Ce menhir aux dimensions de 400x150 centimètres se trouve à l’extrême Ouest de la commune. C’est un monolithe en pierre qui a la particularité de présenter en son centre d’une ouverture ovale d’un diamètre de 25 centimètres sur 20. C’est là qu’autrefois les garçons et les filles venaient échanger des fleurs, ils se considéraient liés par un serment. On prêtait d’ailleurs au site bien des pouvoirs. La tradition prétendait aussi qu’une bataille en 732 eu lieu près du site, d’où l’autre nom donné à ce menhir de « Pierre des Arabes », d’ailleurs, la ferme voisine s’appelle « Ferme des Arabes ».

 

Situé sur le territoire de la commune de Draché, au lieu dit « Les Erables », à l’ouest de la RN10, se trouve ce Monolithe en calcaire haut de 3,55 mètres, qui fut planté à l’époque préhistorique, et qui est l’un des plus haut et des plus beau de la région.
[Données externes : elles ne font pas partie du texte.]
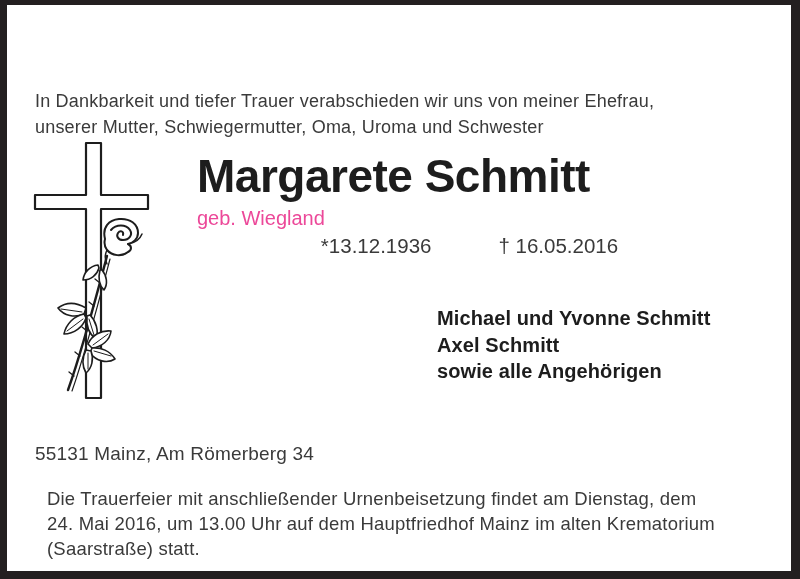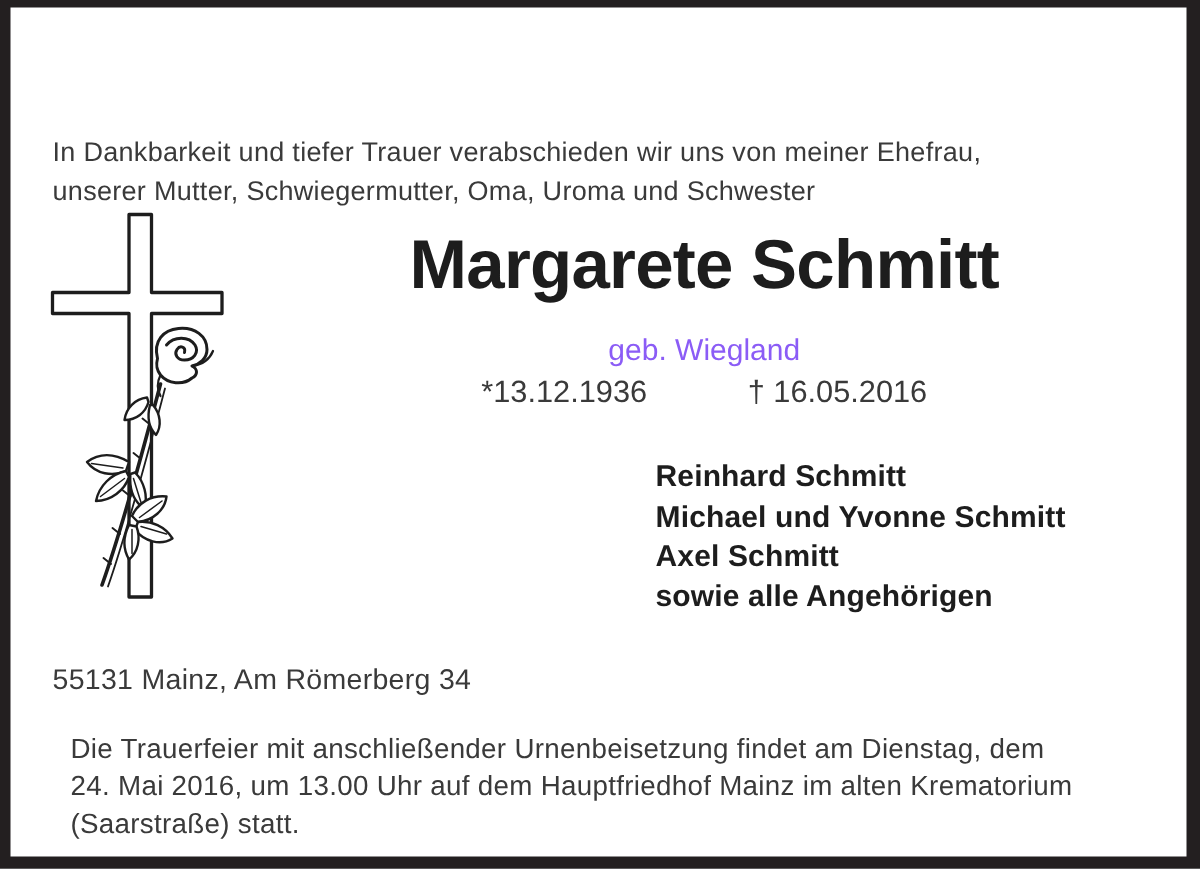"Margarete Schmitt" .name-block { text-align: center -> none }
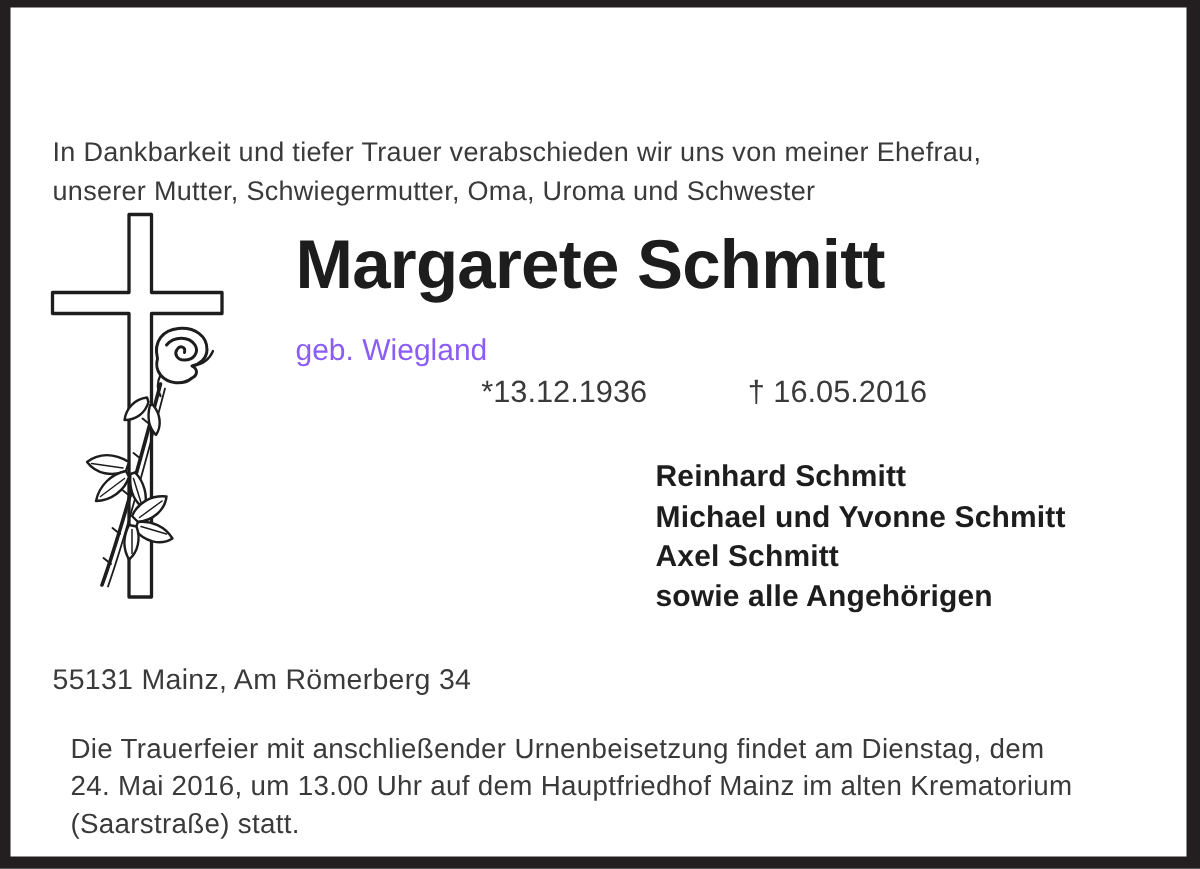"geb. Wiegland" .maiden-name { color: #8b5cf6 -> #ec4899; margin-top: 20px -> 4px }
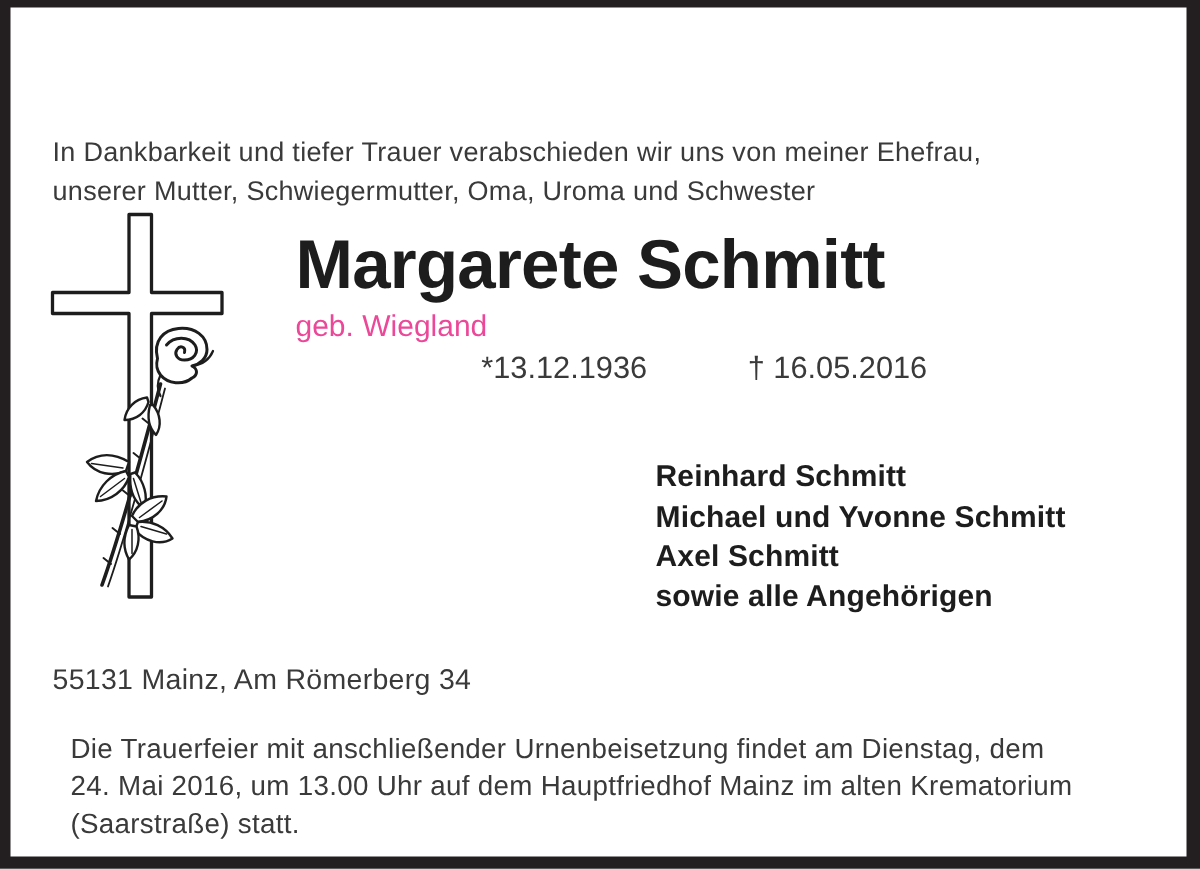"Reinhard Schmitt" div { html: <div>Reinhard Schmitt</div> -> none }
Il est aujourd’hui isolé, et l’on ne peut connaître l’usage qu’il avait à l’époque (Indication de sépultures ?), Ni postérieur (Borne). Le trou naturel (D’un diamètre de 30 Cm), en son milieu à toujours excité l’imagination populaire, et l’on échangeait des serments en y passant les mains et un bouquet de fleurs, les enfants qui y passaient la tête étaient protégés des écrouelles, l’herbe à ses pieds protégés des sorts et des esprits mauvais, elles avaient aussi la réputation de préserver les bestiaux du mauvais sort. Comme beaucoup de Menhirs, il servit de « Bogue » ou de « quilles » à Gargantua qui le visait de palets, ainsi que les Dolmens des environs.

La période romantique sacrifia des victimes humaines, tranchant les têtes passant par le trou avec un couteau de sacrifice, toutefois la tradition populaire y voit l’emplacement d’un cimetière de Sarrasins, d’où sont autre nom de Menhir des Arabes, ou le Menhir des Erables. Ce qui est stupide puisqu'il est impossible de passer une tête humaine à travers le dit trou. Accès très facile, il est indiqué sur le bord de la N10 à la sortie de St Maure de Touraine. Inscrit M.H.

 

Récemment vandalisée par un poète incompris.